# CCD Basics II Spectroscopy: Reducing spectral data
________________________________________________________________________________________-

This exercise is adapted from an introductory tutorial to IRAF (Image Reduction and Analysis Facility): http://iraf.noao.edu/ 

The IRAF tools are now no longer supported by the National Optical Astronomy Observatory, but most have been imported into equivalent python routines within the Astropy package. Right now, however, we're just using basic image math to apply the necessary corrections to data frames.

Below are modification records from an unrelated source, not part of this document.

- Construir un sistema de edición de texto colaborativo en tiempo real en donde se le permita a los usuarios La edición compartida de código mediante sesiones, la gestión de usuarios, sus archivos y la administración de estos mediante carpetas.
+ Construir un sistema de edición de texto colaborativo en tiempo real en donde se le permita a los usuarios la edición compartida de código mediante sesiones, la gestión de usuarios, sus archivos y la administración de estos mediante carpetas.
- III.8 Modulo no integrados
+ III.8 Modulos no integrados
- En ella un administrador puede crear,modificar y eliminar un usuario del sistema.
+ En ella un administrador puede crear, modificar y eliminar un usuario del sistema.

This exercise is designed to show you how to accomplish preliminary reductions of spectroscopic CCD data, including: 
 - trimming overscan regions
 - creation of a master bias
 - subtraction of the bias level
 - creation and normalization of a response function using a master (dome) flat
 - creation and normalization of an illumination correction using a master (sky) flat
 - use both the response & illumination to flat field the spectral data on the CCD chip.

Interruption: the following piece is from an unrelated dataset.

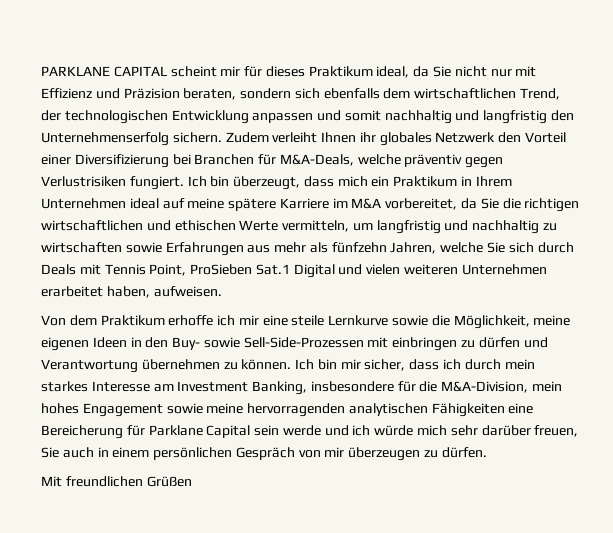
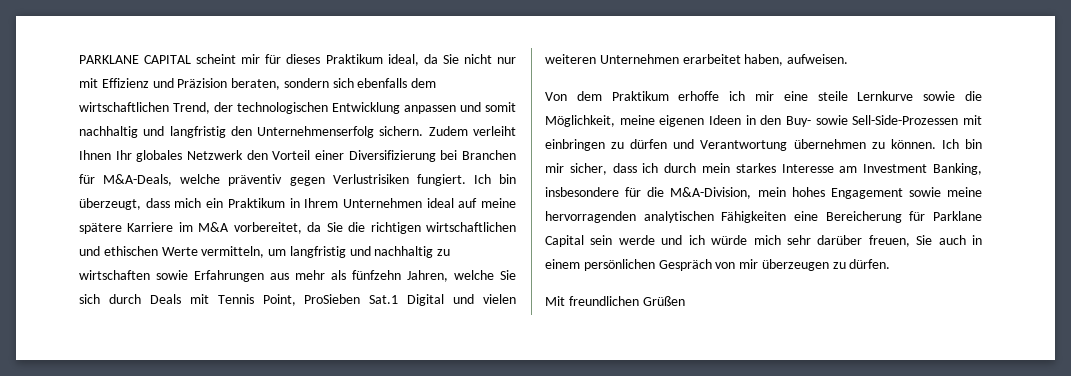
- Zudem verleiht Ihnen ihr globales Netzwerk den Vorteil einer Diversifizierung bei Branchen für M&A-Deals, welche präventiv gegen Verlustrisiken fungiert.
+ Zudem verleiht Ihnen Ihr globales Netzwerk den Vorteil einer Diversifizierung bei Branchen für M&A-Deals, welche präventiv gegen Verlustrisiken fungiert.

The spectra for this exercise were taken at the Coude Feed telescope at Kitt Peak National Observatory by Dr. Phil Massey. The files are called sp\*.fits, and are found in on vega2 in /data/ASTR303/HW4).

## Examining the data

Load one of the object frames into ds9 to inspect it. You should see a bright vertical stripe not quite centered on a dark bacgkround. (If it's centered, go into the Scale menu and uncheck "Use DATASEC".)

The vertical stripe is the spectrum. Here, the dispersion direction is vertical, i.e. along the columns, and the spatial direction is horizontal. So, when we trace and extract the spectrum and ultimately do our wavelength calibration, we'll do all of that along columns of the CCD. 

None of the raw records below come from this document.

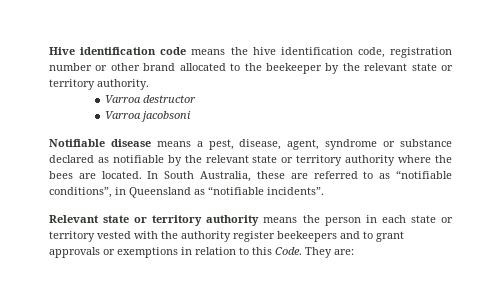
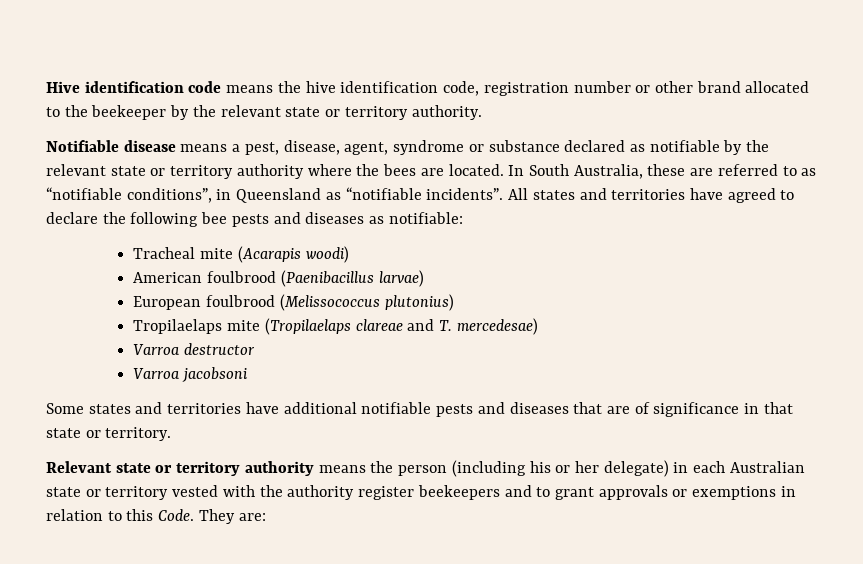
- Varroa destructor
- Varroa jacobsoni
+ All states and territories have agreed to declare the following bee pests and diseases as notifiable:
+ Tracheal mite (Acarapis woodi)
+ American foulbrood (Paenibacillus larvae)
+ European foulbrood (Melissococcus plutonius)
+ Tropilaelaps mite (Tropilaelaps clareae and T. mercedesae)
+ Varroa destructor
+ Varroa jacobsoni
+ Some states and territories have additional notifiable pests and diseases that are of significance in that state or territory.
- Relevant state or territory authority means the person in each state or territory vested with the authority register beekeepers and to grant approvals or exemptions in relation to this Code.
+ Relevant state or territory authority means the person (including his or her delegate) in each Australian state or territory vested with the authority register beekeepers and to grant approvals or exemptions in relation to this Code.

*For any 16" spectral data you take, this will be rotated 90 degrees, with the dispersion along the rows and the spatial direction along the columns.*

Now load one of your sky flats.

**QUESTION:** How does this differ from the object spectrum? Why? (Think about how the slit is illuminated for a sky flat versus for a spectrum of a star.)

Now load one of your dome flats.

**QUESTION:** How does this differ from the sky flat spectrum? Why? 

Now on your computer in the directory you're working, **make 4 lists of the sp\*.fits files- one list for the bias frames, one for the flat fields taken on the twilight sky (sky flats), one for the regular (dome) flats, and one for the data frames.** There are also files called "comp" files, for comparison spectra. We'll use those in the next exercise to do the dispersion solution, describing the wavelength per pixel on the CCD.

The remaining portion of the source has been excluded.